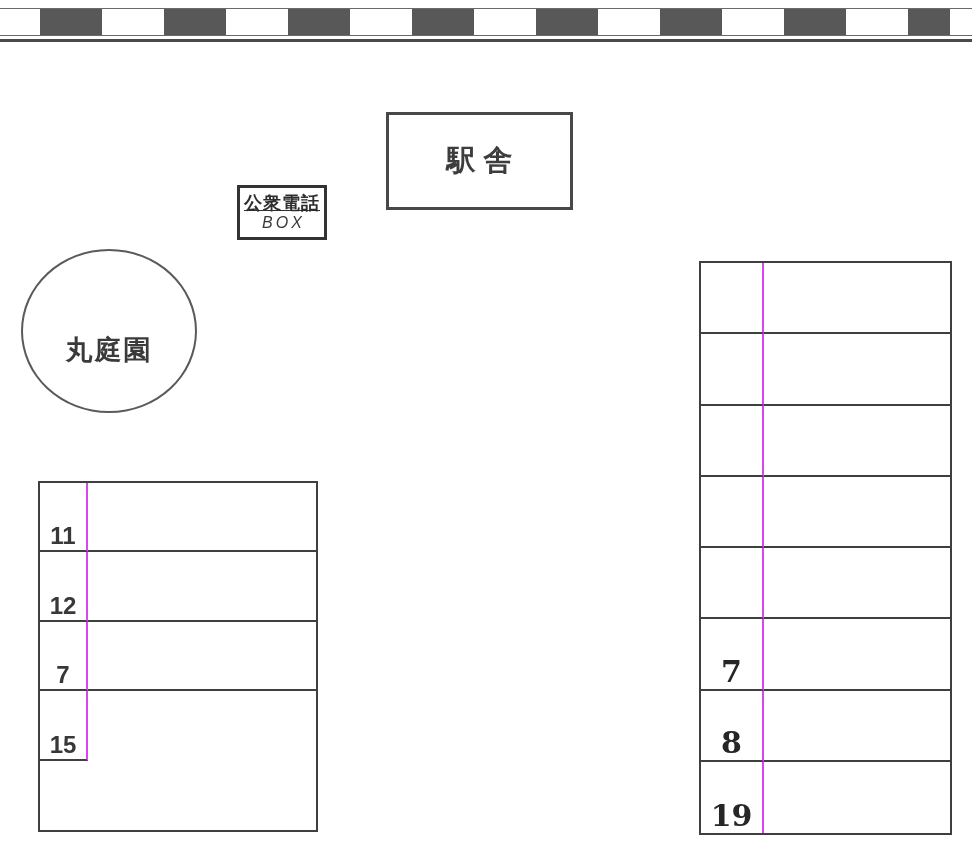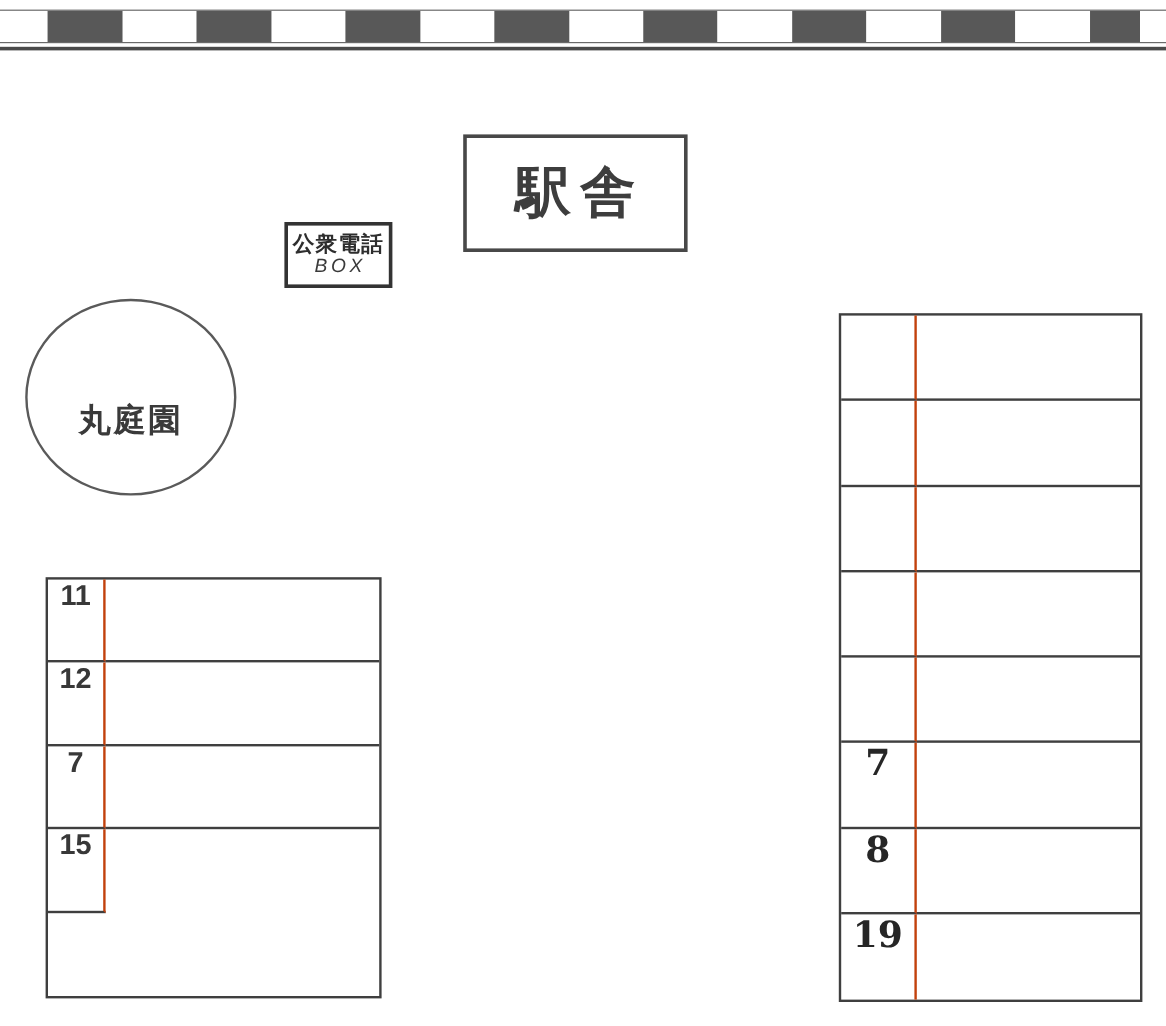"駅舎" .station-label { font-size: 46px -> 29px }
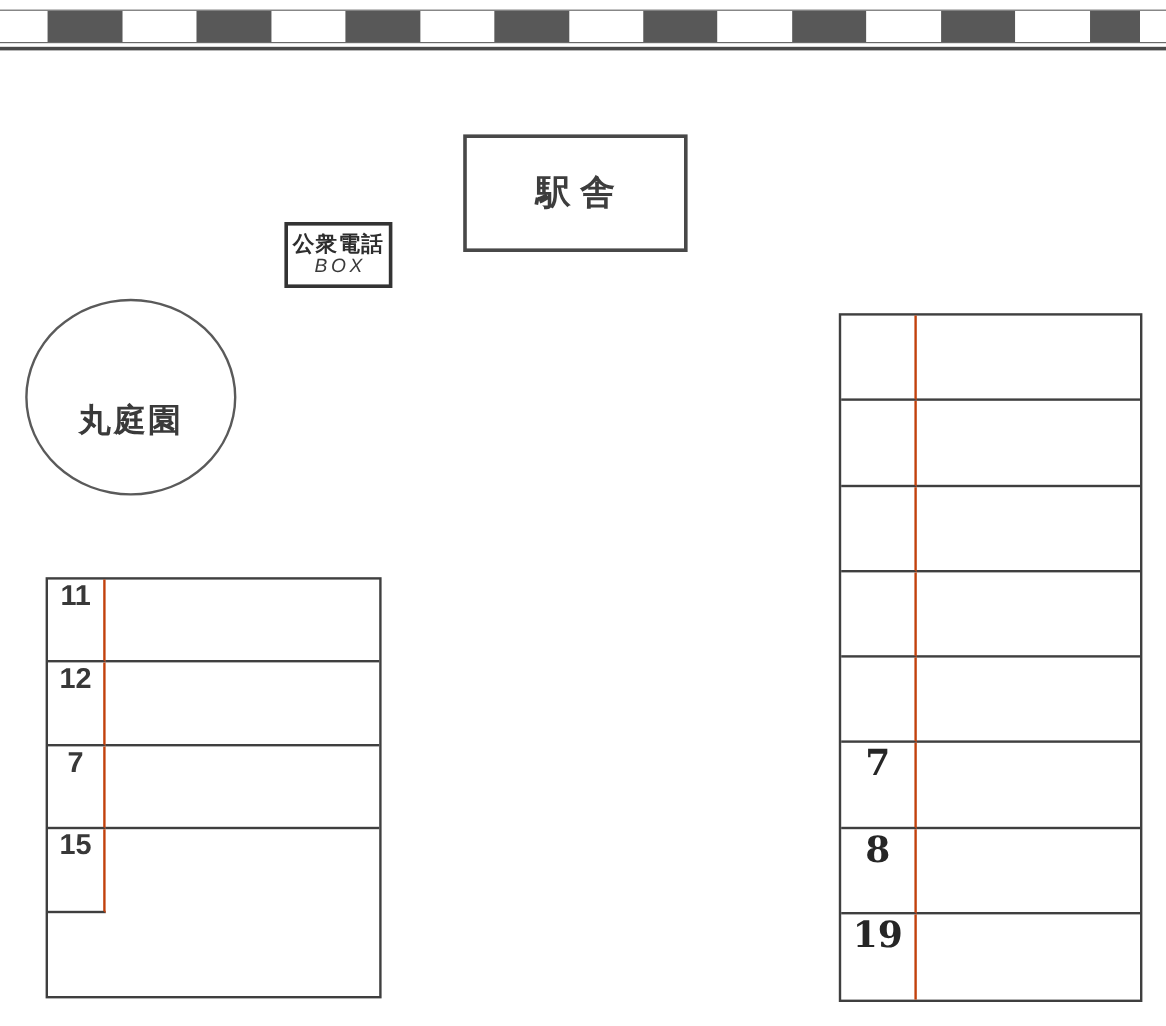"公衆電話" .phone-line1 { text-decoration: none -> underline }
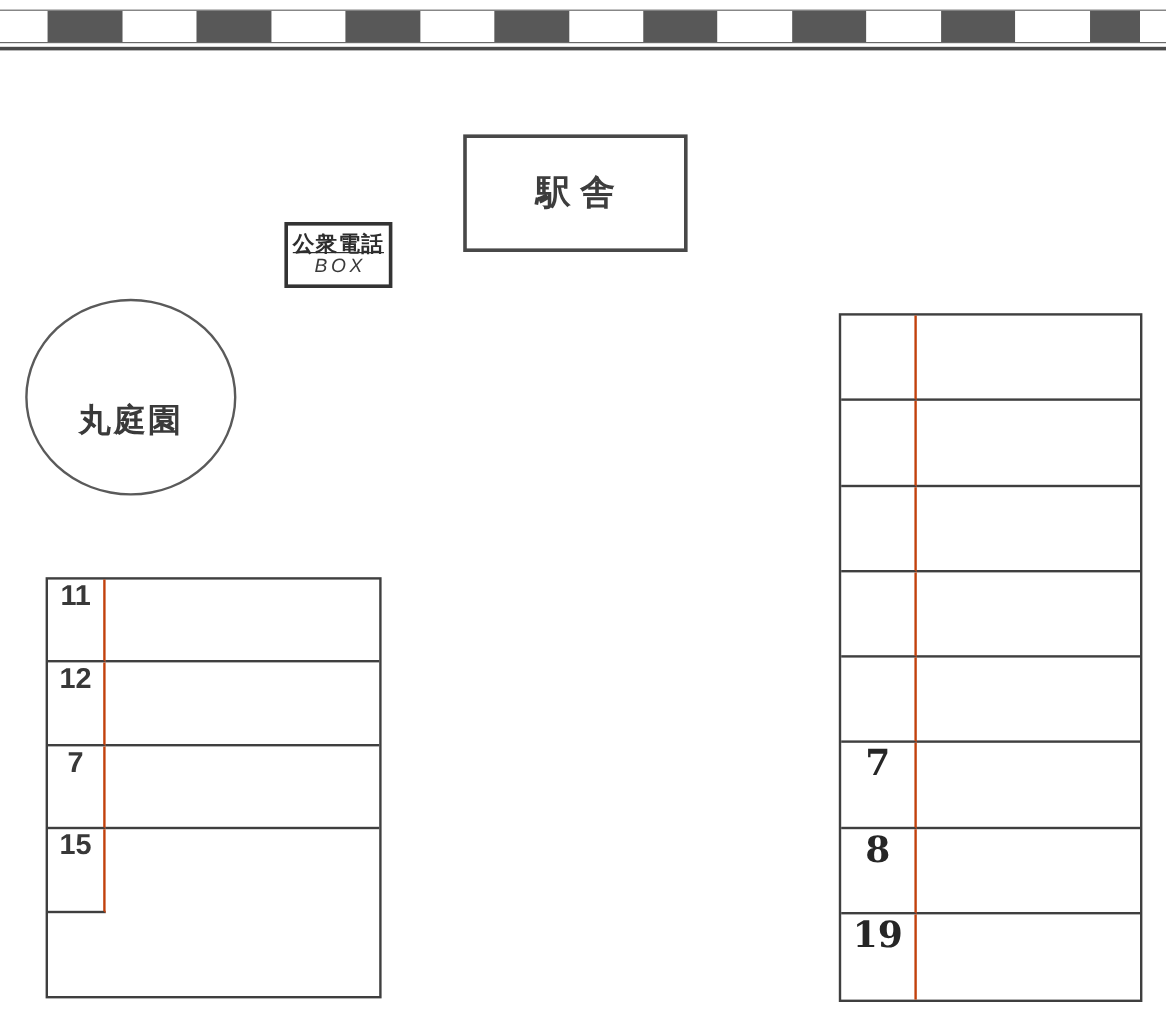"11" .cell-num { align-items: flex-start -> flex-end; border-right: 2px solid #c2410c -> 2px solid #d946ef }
....
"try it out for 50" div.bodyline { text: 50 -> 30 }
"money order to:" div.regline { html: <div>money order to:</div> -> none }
....
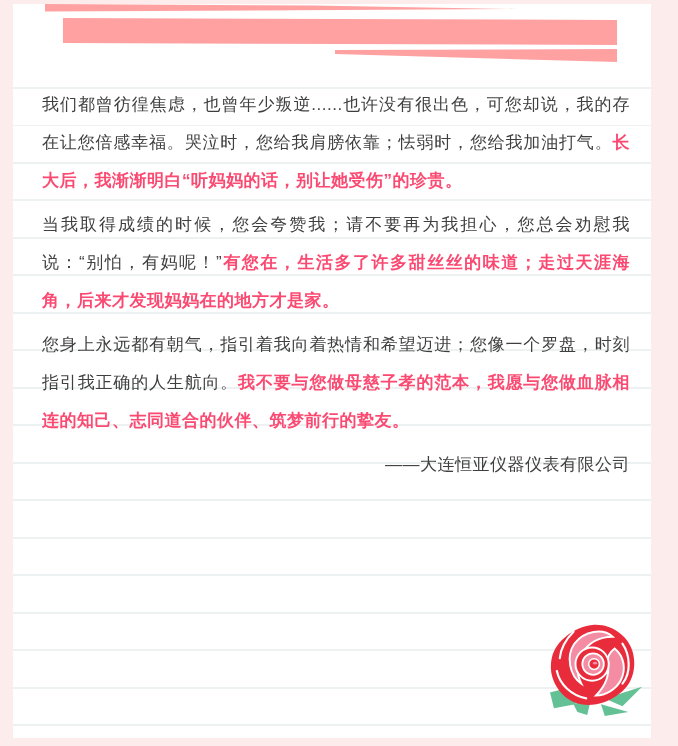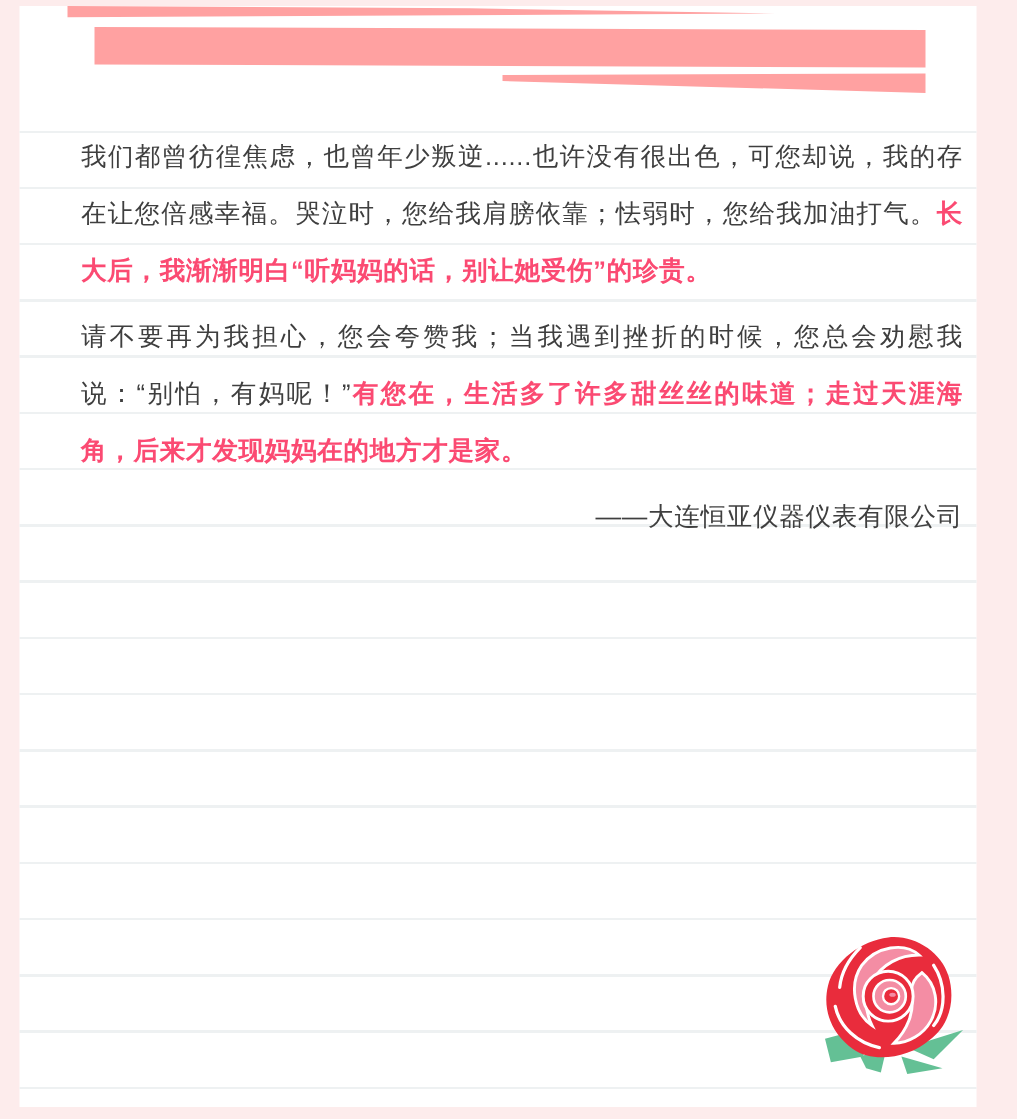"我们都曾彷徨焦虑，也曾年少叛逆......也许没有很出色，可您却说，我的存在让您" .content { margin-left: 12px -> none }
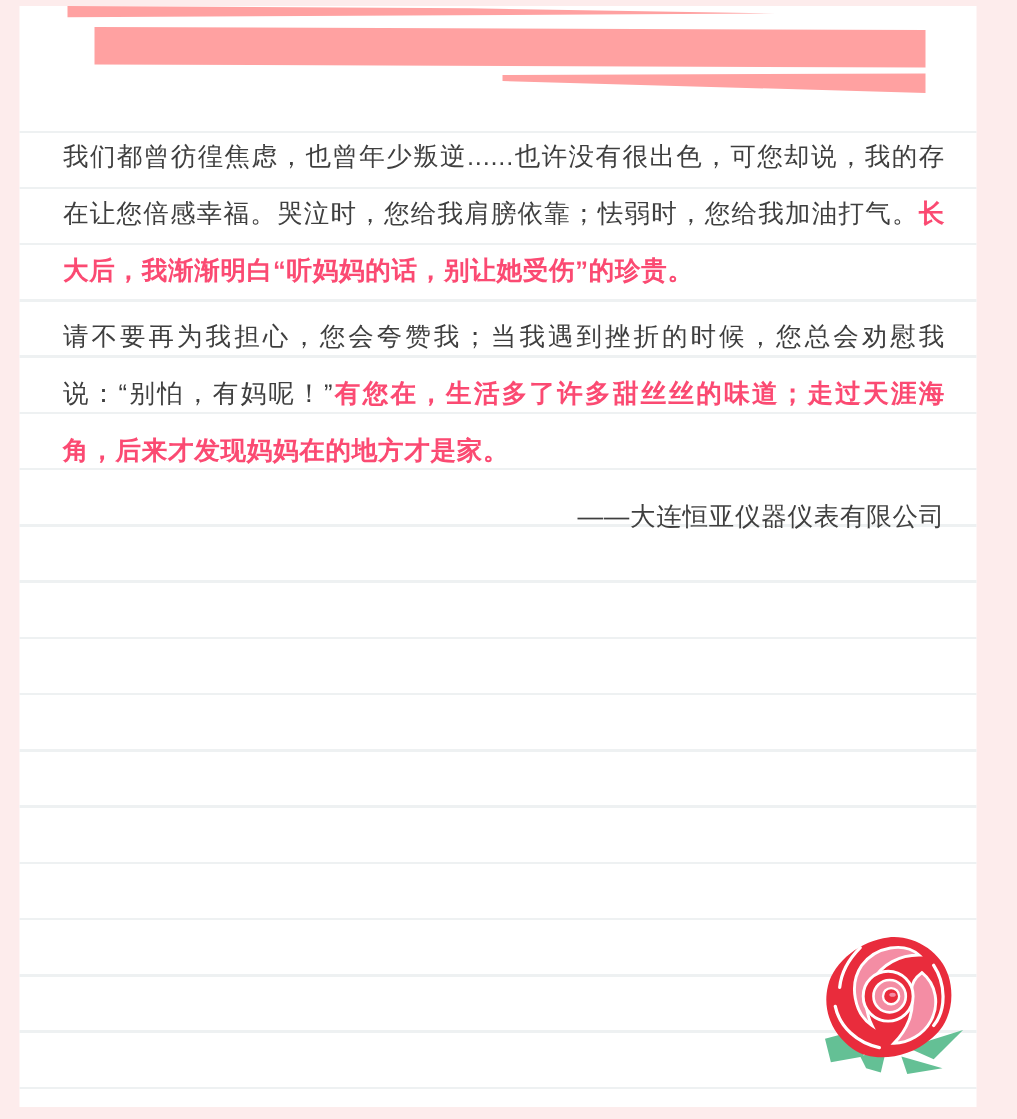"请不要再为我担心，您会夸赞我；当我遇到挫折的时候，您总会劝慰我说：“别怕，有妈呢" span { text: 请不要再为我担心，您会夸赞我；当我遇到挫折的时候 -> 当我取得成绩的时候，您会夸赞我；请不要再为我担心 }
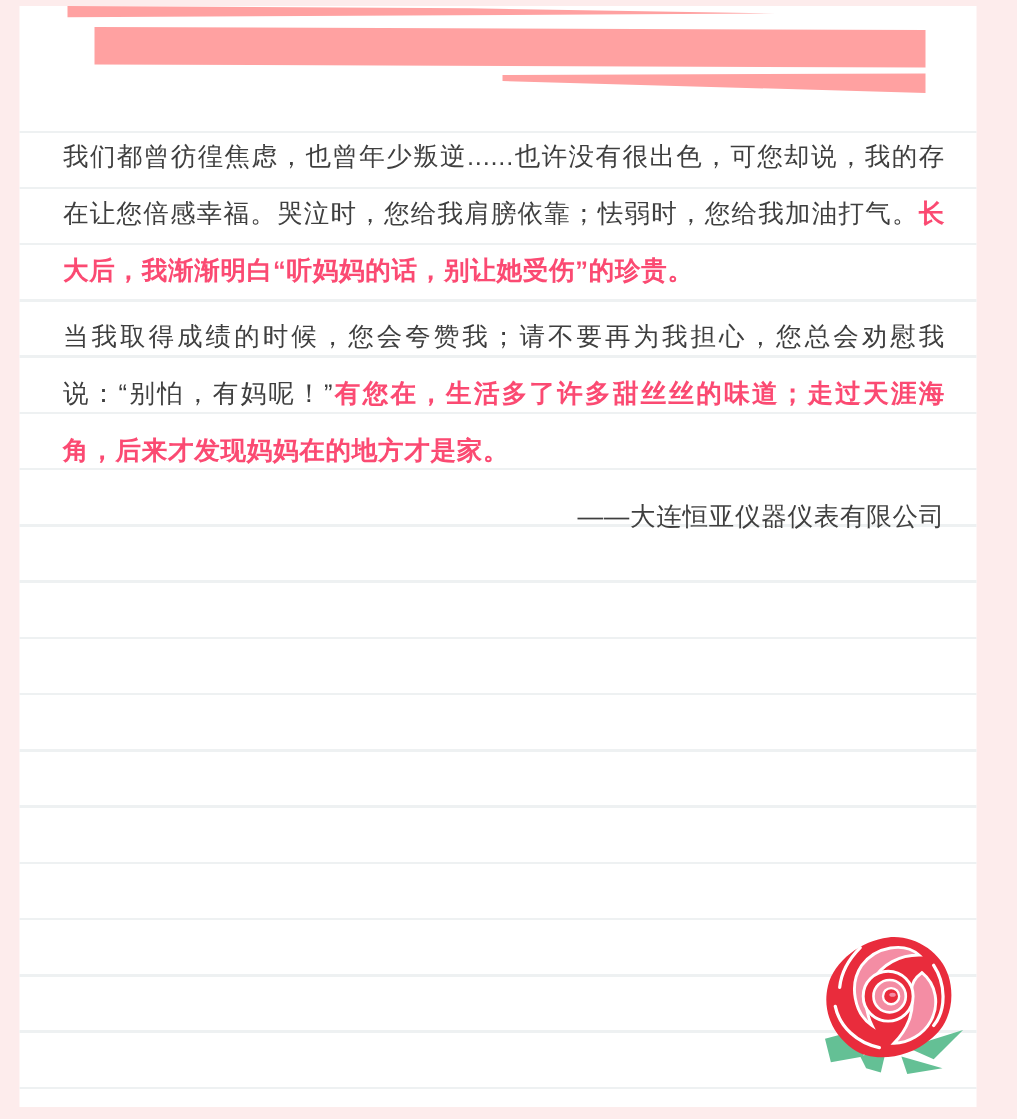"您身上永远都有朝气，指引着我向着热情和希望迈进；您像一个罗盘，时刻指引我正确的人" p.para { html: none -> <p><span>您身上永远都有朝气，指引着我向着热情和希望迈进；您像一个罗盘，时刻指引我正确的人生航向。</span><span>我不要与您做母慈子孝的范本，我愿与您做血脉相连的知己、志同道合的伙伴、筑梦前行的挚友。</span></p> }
....
- THE PROBLEM -
Everything from the line with "text: 50 ->" through the line with "html: <div>money order" should be written out exactly as it appears above, end lines included, and nothing outside that range.

- EXERCISE OUTPUT -
"try it out for 50" div.bodyline { text: 50 -> 30 }
"money order to:" div.regline { html: <div>money order to:</div> -> none }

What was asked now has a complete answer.